### WORK TO COMPLETE
With images removed, transcribe each record exactly as it appears.

### GIVEN DATA
════

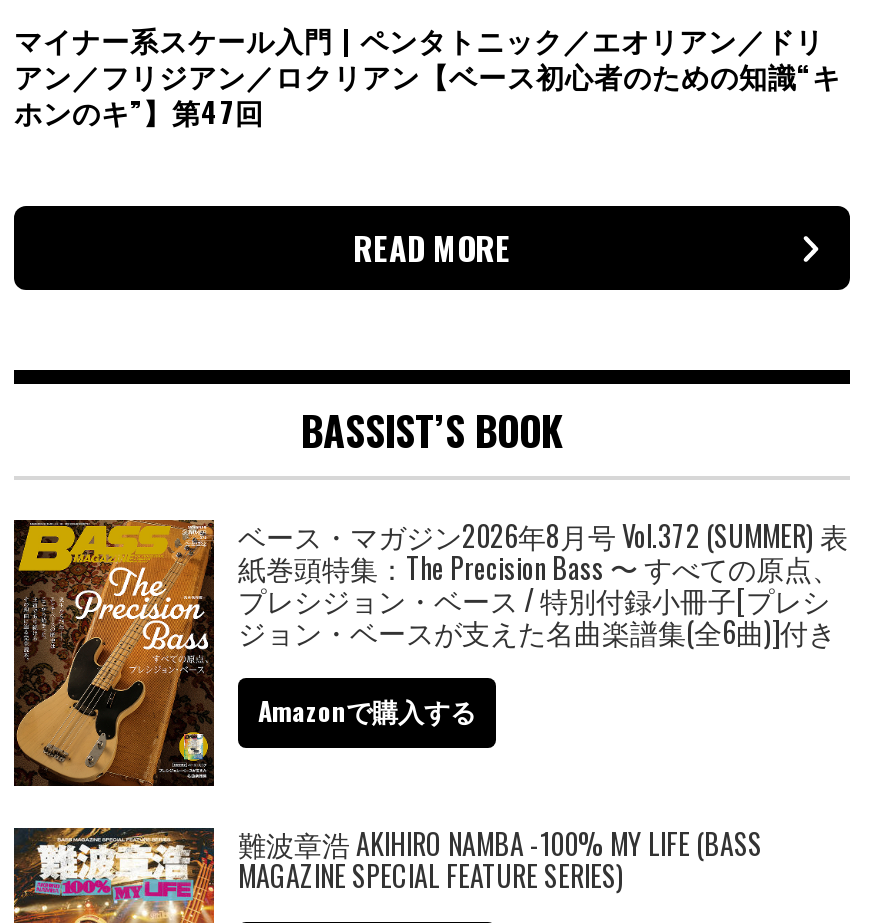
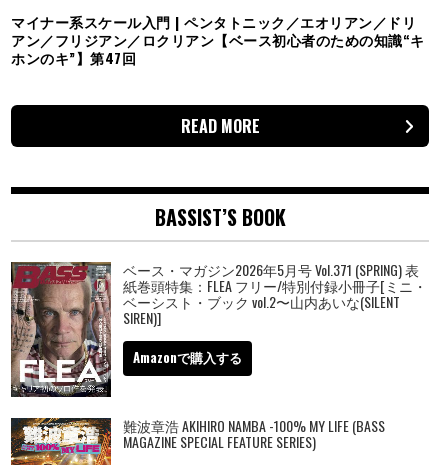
- [image]
- ベース・マガジン2026年8月号 Vol.372 (SUMMER) 表
- 紙巻頭特集：The Precision Bass 〜 すべての原点、
- プレシジョン・ベース / 特別付録小冊子[プレシ
- ジョン・ベースが支えた名曲楽譜集(全6曲)]付き
+ [image]
+ ベース・マガジン2026年5月号 Vol.371 (SPRING) 表
+ 紙巻頭特集：FLEA フリー/特別付録小冊子[ミニ・
+ ベーシスト・ブック vol.2〜山内あいな(SILENT
+ SIREN)]
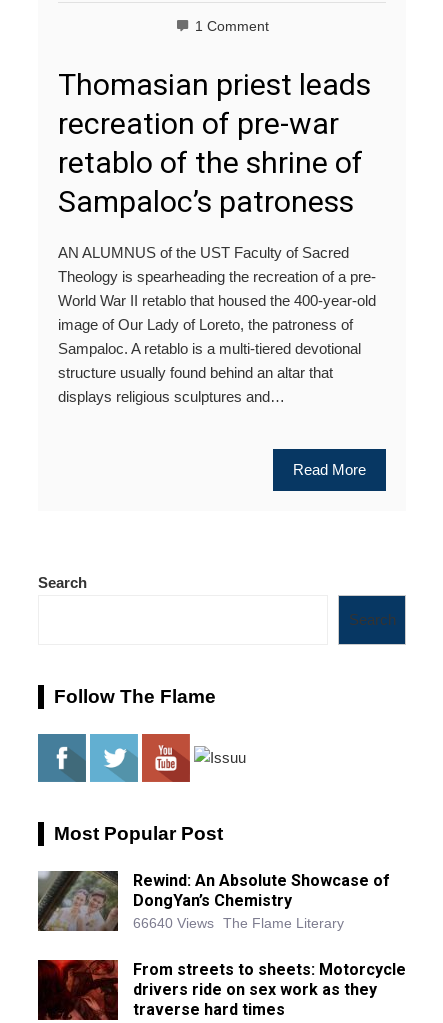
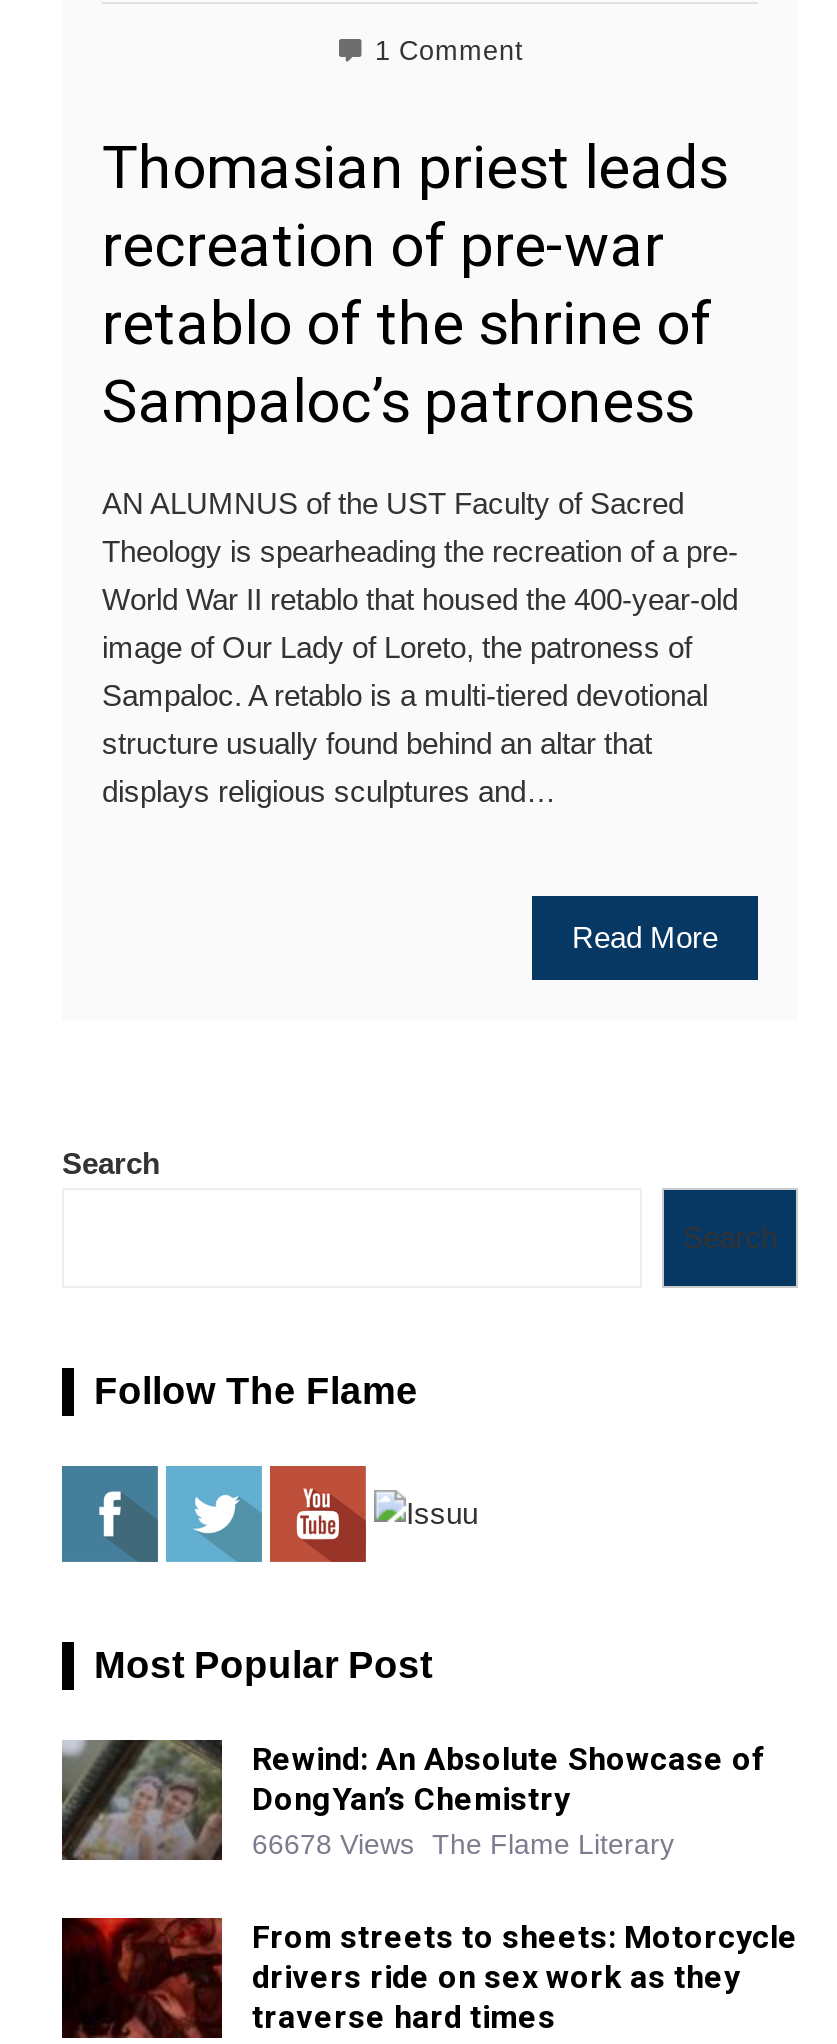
- 66640 Views The Flame Literary
+ 66678 Views The Flame Literary
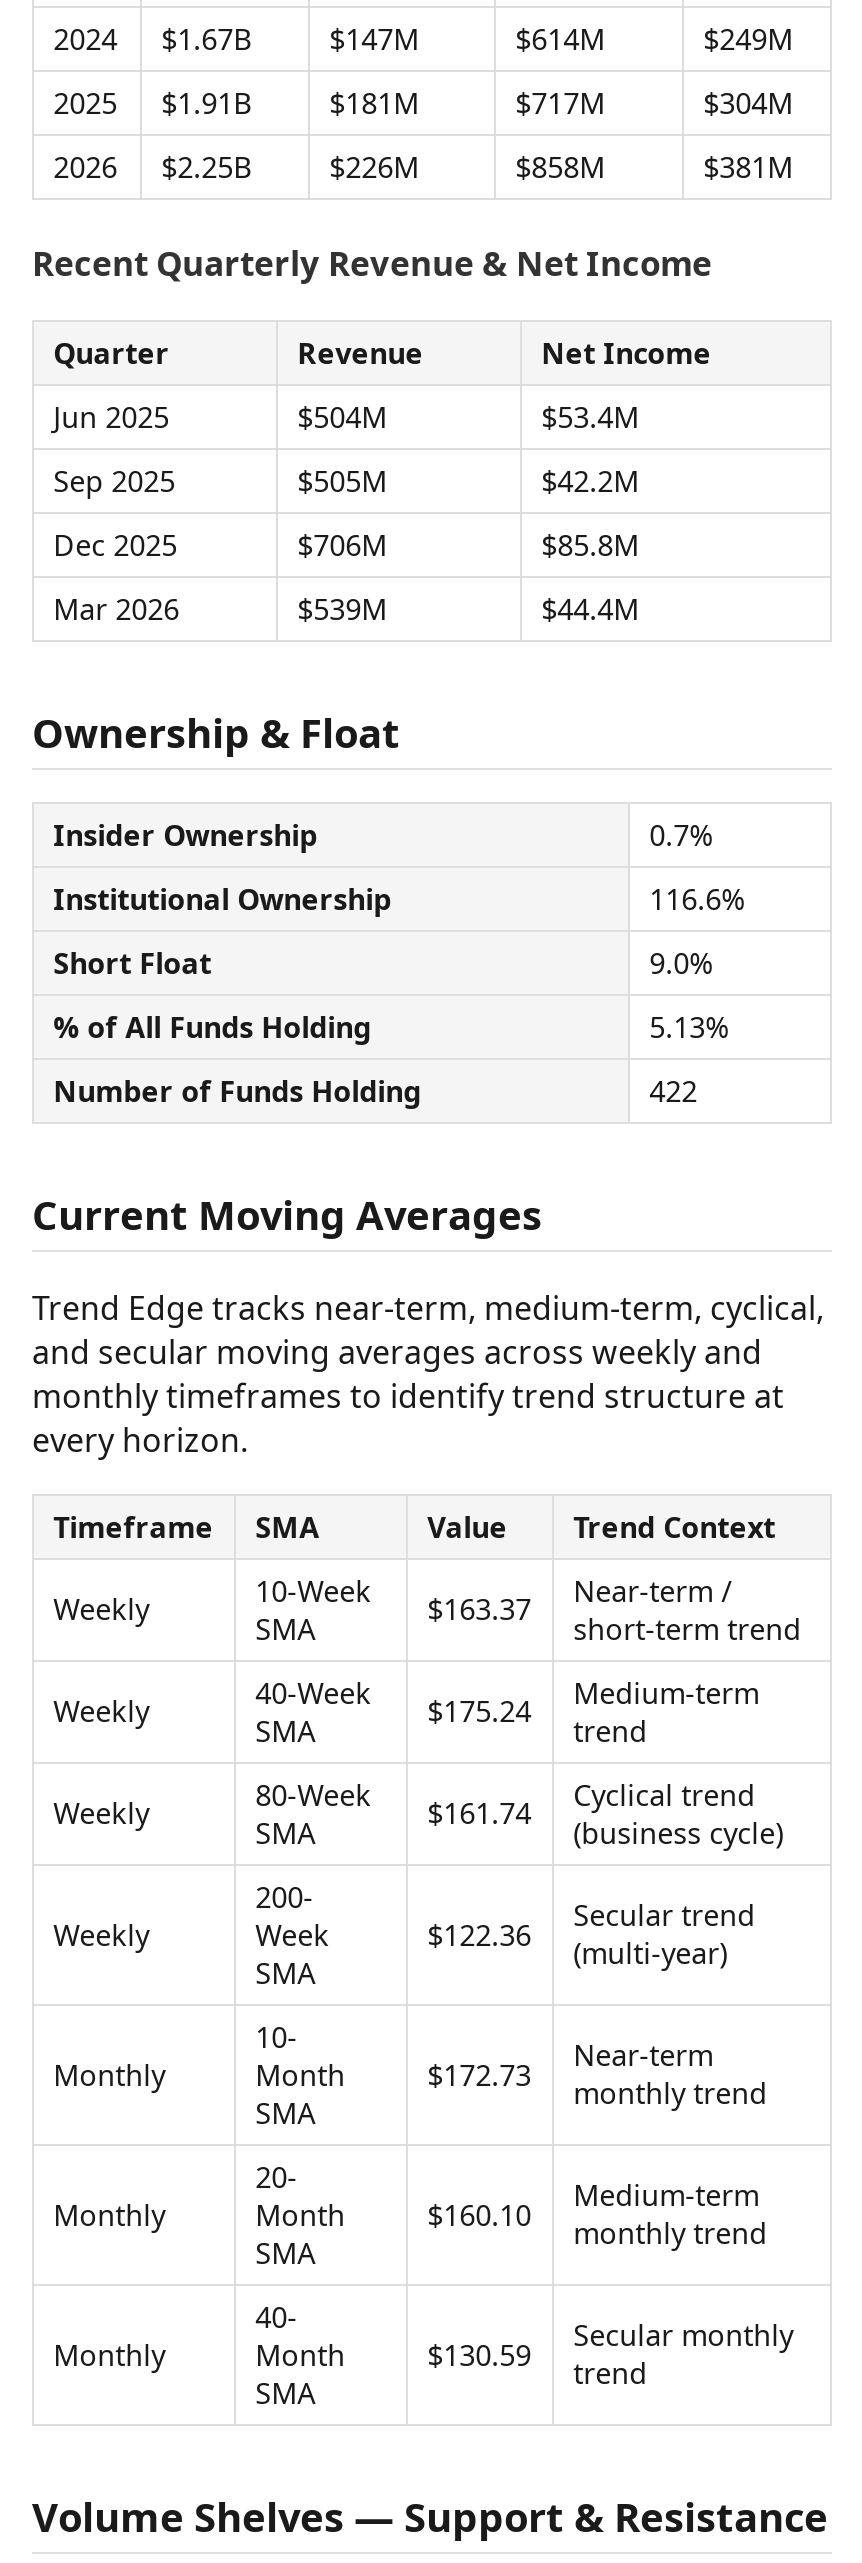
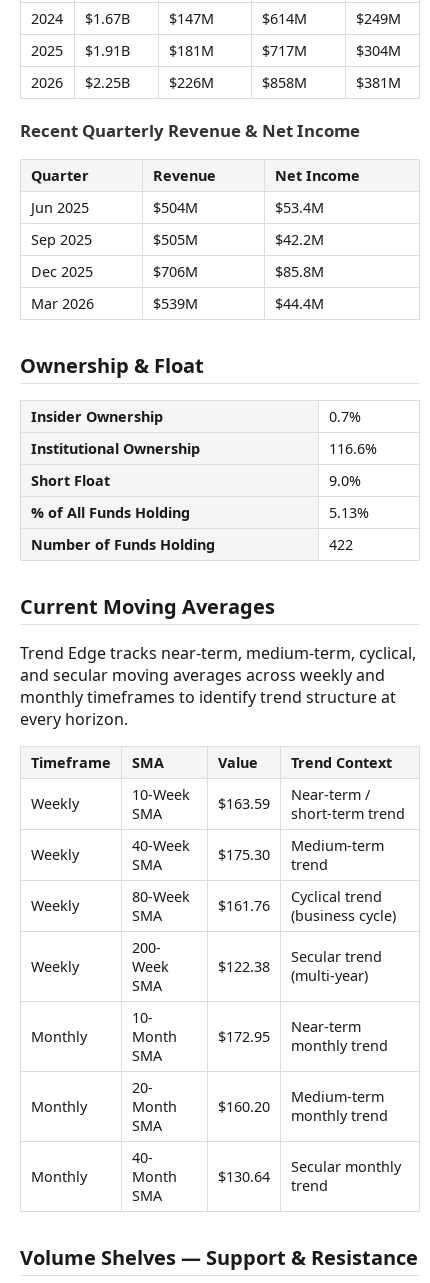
- 10-Week $163.37 Near-term /
+ 10-Week $163.59 Near-term /

- 40-Week $175.24 Medium-term
+ 40-Week $175.30 Medium-term

- 80-Week $161.74 Cyclical trend
+ 80-Week $161.76 Cyclical trend

- $122.36 (multi-year)
+ $122.38 (multi-year)

- $172.73 monthly trend
+ $172.95 monthly trend

- $160.10 monthly trend
+ $160.20 monthly trend

- $130.59 trend
+ $130.64 trend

════

### FINISHED EXERCISE
- [image]
- ベース・マガジン2026年8月号 Vol.372 (SUMMER) 表
- 紙巻頭特集：The Precision Bass 〜 すべての原点、
- プレシジョン・ベース / 特別付録小冊子[プレシ
- ジョン・ベースが支えた名曲楽譜集(全6曲)]付き
+ [image]
+ ベース・マガジン2026年5月号 Vol.371 (SPRING) 表
+ 紙巻頭特集：FLEA フリー/特別付録小冊子[ミニ・
+ ベーシスト・ブック vol.2〜山内あいな(SILENT
+ SIREN)]
- 66640 Views The Flame Literary
+ 66678 Views The Flame Literary
- 10-Week $163.37 Near-term /
+ 10-Week $163.59 Near-term /

- 40-Week $175.24 Medium-term
+ 40-Week $175.30 Medium-term

- 80-Week $161.74 Cyclical trend
+ 80-Week $161.76 Cyclical trend

- $122.36 (multi-year)
+ $122.38 (multi-year)

- $172.73 monthly trend
+ $172.95 monthly trend

- $160.10 monthly trend
+ $160.20 monthly trend

- $130.59 trend
+ $130.64 trend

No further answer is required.